Изменить размер шрифта - +

– Ну что, Зина? Проходи, чего встала…

– Да вот, бежала мимо. Думаю, дай проведаю. Может, чего надо?

И они замолчали, вроде бы застигнутые разговором врасплох, присматриваясь, как чужие. Малаша села в переднем углу, поникла: простоволосая, в ночной рубахе и ватном заношенном лифе, она казалась вовсе старой и неухоженной. Она сучила пальцами, шарила в натянутом на коленях подоле, словно бы потеряла что, и тяжело, горестно смотрела в пол. По всей пониклой, еще не разломавшейся от сна фигуре видно было, как трудно нынче вставалось старенькой. Зинке бы заговорить сразу, облегчиться словами, утешить душу, но каждый раз, взглядывая на Маланью, она отчего-то пугалась ее и замыкалась, странно робея перед старухой. Хотя, казалось бы, чего бояться? На одном деревенском миру выросли; только одна расцветала, а другая – старилась. И знала ведь Зинка, что Колькина мать только внешне неприступна, а сама слова громкого век не сказала, человека и осердясь не оборвет и только от обиды потемнеет вся, запеплится, затлеет внутри. Может, угрюмоватое обличье останавливало Зинку?
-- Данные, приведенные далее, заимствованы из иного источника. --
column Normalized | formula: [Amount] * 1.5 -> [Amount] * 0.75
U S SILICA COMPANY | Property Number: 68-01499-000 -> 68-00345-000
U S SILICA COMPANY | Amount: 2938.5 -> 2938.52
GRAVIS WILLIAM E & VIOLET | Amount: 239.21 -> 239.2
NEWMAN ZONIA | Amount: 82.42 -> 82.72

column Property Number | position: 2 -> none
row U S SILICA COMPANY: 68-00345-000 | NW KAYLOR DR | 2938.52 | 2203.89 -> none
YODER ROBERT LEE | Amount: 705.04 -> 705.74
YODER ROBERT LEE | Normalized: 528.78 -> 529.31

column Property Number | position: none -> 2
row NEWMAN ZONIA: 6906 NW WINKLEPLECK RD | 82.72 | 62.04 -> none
А и то правда: с молодости неприглядистый, неуступчивый Малашин вид с годами становился еще суровее: толстые с проседью волосы подрублены коротко, лицо длинное, тяжелое, с большим выпуклым лбом, нижняя губа ступенькой и властный, застойный серый взгляд…
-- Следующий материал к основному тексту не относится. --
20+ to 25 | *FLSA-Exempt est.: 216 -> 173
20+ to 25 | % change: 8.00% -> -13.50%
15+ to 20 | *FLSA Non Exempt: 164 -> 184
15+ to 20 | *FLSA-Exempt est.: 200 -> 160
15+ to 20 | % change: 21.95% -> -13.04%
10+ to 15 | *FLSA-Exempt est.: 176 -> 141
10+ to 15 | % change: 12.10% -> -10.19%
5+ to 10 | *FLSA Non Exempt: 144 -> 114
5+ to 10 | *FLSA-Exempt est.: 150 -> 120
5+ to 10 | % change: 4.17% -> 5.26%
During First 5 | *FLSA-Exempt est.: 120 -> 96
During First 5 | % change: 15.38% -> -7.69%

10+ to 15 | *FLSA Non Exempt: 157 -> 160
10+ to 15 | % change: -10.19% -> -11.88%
А Малаша смотрела на Зинку и не знала, печалиться ей или радоваться, что сын ее связался с женщиной, у которой двое сколотных, случайно нажитых на стороне, украдкой, шально приобретенных от свободной любви. «Может, судьба? – думалось. – Ведь ни на одну не поглядел, а в Зинку вляпался и засох… Балбес тоже, чего говорить. Молодой парень, лицом картинка, крикни только – любая кинется. А тут, прости, Господи, связался с гулящей. Может, опоила чем?»

Но глаза-то Малашины невольно радовались, цвели, любовались Зинкой. Да тут любой, даже самый засохлый, неуживчивый и сварливый человек отмякнет, распустится, глядя на это чистое доверчивое лицо, матово-золотистое, с едва пробивающимся брусничным румянцем в глубине ровной, не набрякшей кожи, в эти вечно удивленные круглые черничины глаз, на припухшие детские губы с крутым изломом, хранящие постоянную блуждающую улыбку, словно бы Зинка однажды смотрела нечаянный радостный сон, но тут ее потревожили, и она все еще не может забыть светлые виденья. Невысоконькая, ладная вся, словно бы забывшая повзрослеть, Зинка походила на морошину в самой своей спелости, запоздало раскрывшуюся в болотистой раде под толстым ягодным листом, под пологом бородатой елушки, на ту самую ягодину, которая, набрав соку, терпеливо хранится в этой ровной тени до самых последних осенних дней, когда о морошке уже давно забудут. А ты, блуждая по лесу и сунувшись в поисках тропы на убродистую, поросшую ельником раду, вдруг нашаришь случайным взглядом эту хранящую солнце янтарную ягодину, и тут тебя охватит долго не смолкающее удивление.

– Говорят, поехали-то и вина много набрали. Не слыхала? – глухо спросила Малаша.

– Не признается ведь…

– Нынче вином-то больше залились. Готовы во все дырки принимать, такая публика. На море пошел, дак зачем вино?

– Слыхала, в Слободе опять двое потонули. Определили – с вина.

– Ну дак… Любой зальется. А я сон, Зина, видела, – снова вернулась Малаша к своей душевной тревоге. Понимала, что высказаться надо, хоть с кем-то выговориться, и тогда тяжесть от ночных видений утихнет и сон сразу померкнет. – Будто бы рыбы порченой у меня в сарайке мно-го-о, вонь от нее. Я и заплакала, чем Кольку кормить, он вот-вот с моря вернется. А тут Гриша Чирок идет и мне-то: «Малаша, ты вдова. Скажи, хорошо ли вдовой жить? Моя-то баба не вдова, дак ей земли не давают». А я ему-то и отвечаю, мол, поживи вдовой, дак узнаешь, легко ли.